PROBLEM STATEMENT – Count the lines below that hold the word "size" and say how many, with no other text.
*** INPUT MATERIAL Section Begins ***
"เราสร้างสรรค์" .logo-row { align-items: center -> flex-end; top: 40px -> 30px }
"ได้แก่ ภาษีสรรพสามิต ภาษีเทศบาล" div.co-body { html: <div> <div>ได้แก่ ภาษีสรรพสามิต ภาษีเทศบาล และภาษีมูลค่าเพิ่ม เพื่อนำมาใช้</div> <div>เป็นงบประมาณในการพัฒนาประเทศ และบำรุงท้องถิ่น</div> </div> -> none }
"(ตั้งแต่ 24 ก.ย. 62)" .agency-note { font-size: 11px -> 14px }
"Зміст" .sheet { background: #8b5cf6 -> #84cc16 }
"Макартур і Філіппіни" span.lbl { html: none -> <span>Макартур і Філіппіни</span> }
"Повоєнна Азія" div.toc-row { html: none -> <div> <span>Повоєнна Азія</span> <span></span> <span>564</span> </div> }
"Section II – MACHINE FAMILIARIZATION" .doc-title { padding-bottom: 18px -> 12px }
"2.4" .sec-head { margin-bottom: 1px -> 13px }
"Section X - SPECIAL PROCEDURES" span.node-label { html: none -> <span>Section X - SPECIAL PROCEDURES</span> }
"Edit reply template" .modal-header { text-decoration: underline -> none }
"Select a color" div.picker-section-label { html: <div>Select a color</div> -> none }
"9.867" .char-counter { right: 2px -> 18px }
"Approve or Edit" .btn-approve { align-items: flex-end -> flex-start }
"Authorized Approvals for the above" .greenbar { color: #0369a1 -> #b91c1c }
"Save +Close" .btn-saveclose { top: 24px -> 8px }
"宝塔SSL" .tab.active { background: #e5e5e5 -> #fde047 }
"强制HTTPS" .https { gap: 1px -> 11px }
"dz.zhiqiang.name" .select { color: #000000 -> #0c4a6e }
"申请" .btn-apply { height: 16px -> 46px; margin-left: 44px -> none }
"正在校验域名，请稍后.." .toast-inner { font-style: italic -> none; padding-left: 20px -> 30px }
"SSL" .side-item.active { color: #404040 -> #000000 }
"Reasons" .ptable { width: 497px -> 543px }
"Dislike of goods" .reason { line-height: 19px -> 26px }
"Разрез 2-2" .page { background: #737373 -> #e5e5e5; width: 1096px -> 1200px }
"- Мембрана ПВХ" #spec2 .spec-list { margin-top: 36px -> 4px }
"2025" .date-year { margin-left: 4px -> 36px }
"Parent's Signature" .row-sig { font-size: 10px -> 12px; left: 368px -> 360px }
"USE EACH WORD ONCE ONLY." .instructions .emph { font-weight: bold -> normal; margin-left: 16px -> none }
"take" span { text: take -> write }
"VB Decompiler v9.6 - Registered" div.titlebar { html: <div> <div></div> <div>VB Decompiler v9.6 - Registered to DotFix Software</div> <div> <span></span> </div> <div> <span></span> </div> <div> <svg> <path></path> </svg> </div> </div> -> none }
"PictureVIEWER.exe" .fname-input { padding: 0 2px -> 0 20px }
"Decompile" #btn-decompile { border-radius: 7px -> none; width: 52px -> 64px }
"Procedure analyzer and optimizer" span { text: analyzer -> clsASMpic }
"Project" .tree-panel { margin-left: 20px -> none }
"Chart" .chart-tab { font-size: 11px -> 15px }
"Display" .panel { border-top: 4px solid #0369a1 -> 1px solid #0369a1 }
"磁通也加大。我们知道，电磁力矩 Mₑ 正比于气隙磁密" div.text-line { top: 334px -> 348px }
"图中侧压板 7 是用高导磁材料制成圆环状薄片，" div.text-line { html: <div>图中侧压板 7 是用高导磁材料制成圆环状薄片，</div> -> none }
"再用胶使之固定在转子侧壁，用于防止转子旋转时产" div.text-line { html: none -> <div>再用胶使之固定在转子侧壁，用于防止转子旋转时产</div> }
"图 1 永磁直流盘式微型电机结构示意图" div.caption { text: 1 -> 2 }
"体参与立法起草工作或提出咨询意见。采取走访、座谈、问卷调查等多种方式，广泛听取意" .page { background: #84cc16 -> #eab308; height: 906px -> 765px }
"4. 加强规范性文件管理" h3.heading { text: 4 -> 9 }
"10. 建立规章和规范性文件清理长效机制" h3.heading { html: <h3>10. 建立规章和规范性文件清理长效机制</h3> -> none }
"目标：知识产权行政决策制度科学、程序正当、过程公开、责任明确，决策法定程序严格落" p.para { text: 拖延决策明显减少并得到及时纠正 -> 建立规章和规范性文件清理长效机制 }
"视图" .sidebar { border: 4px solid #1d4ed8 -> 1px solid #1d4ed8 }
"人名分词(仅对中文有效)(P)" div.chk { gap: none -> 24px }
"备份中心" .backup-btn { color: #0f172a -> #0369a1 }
*** INPUT MATERIAL Section Ends ***
TASK ANSWER – 3